In late February 1972 in response to intelligence reports of a PAVN buildup including tanks and artillery in the Central Highlands, the 2nd Airborne Brigade was placed under the control of II Corps and deployed to secure a string of firebases along a backbone of mountains stretching south-west from Tân Cảnh Base Camp towards Kontum nicknamed Rocket Ridge. In the first week of March another Airborne Brigade and the Division's tactical command post were deployed to defend Kontum city and the south of Kontum Province, these were the last available reserves in South Vietnam.

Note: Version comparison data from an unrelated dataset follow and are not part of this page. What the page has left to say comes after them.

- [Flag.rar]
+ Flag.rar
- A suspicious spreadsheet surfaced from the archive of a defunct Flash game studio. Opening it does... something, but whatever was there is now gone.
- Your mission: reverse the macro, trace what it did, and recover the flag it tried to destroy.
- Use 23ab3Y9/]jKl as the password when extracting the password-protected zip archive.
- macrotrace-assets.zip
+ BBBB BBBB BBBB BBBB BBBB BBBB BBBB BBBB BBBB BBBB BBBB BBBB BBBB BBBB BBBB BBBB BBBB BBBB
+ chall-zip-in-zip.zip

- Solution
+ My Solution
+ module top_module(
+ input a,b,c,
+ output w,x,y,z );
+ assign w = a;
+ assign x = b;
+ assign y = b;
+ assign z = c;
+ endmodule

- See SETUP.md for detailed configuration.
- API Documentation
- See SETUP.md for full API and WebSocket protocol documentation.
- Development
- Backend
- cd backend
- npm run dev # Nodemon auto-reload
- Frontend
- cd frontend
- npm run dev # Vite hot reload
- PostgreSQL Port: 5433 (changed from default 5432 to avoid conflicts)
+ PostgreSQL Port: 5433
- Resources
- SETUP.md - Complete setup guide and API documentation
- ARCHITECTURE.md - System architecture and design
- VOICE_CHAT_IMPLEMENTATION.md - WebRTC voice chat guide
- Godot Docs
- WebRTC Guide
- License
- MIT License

On the morning of 3 April Firebase Delta 25km northwest of Kontum, defended by one company of Airborne and one of Rangers came under attack by the PAVN 52nd Regiment, the assault was repulsed using intensive tactical airstrikes and the PAVN suffered 353 killed. On 21 April the PAVN launched an assault on Firebase Delta by 3 tanks supported by infantry and by the evening had succeeded in overrunning the base. From 23 to 24 April the PAVN overran the main ARVN bases at Tân Cảnh and Đắk Tô Base Camp. With the loss of these camps, the remaining firebases along Rocket Ridge were abandoned and the PAVN had a clear approach to Kontum.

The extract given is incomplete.